**WHAT THE EXERCISE ASKS:** Using the records below, locate all lines containing "none" and return them.

[Detected change data]
•••••
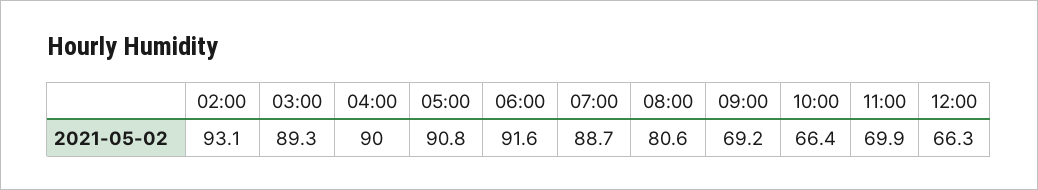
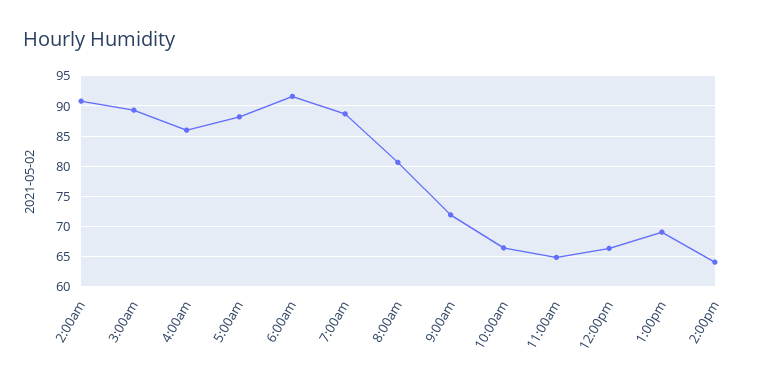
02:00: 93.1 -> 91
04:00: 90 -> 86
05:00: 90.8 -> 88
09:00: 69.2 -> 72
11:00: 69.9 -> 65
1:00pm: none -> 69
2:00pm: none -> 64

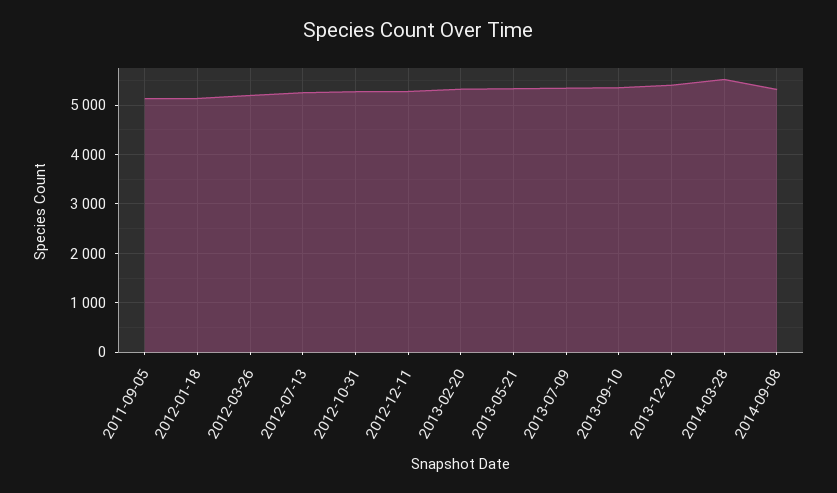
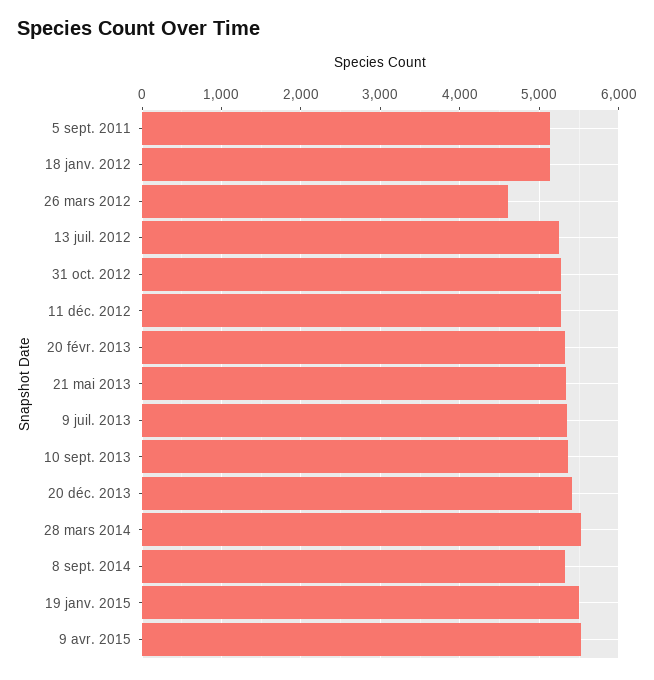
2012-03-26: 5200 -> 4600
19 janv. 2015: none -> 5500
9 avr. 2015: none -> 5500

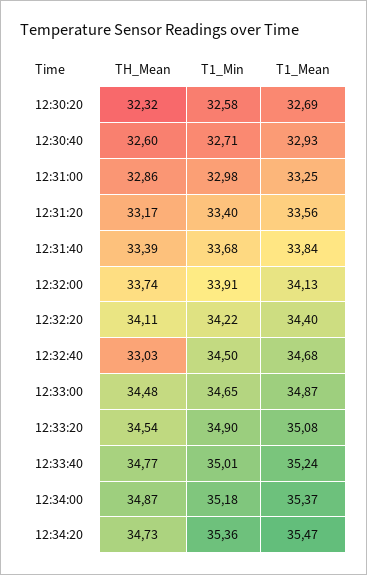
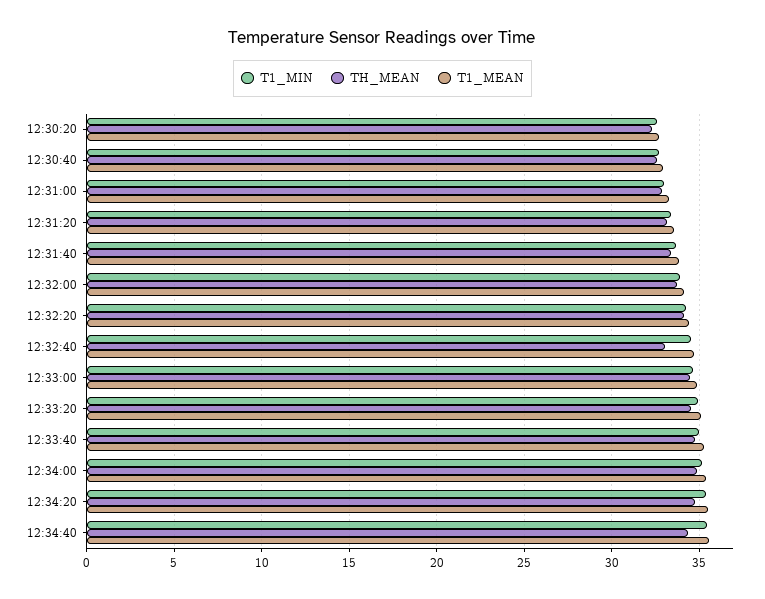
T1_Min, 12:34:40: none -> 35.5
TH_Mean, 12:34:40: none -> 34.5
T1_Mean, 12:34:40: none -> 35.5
•••••
**ANSWER TO THE PROBLEM:**
1:00pm: none -> 69
2:00pm: none -> 64
19 janv. 2015: none -> 5500
9 avr. 2015: none -> 5500
T1_Min, 12:34:40: none -> 35.5
TH_Mean, 12:34:40: none -> 34.5
T1_Mean, 12:34:40: none -> 35.5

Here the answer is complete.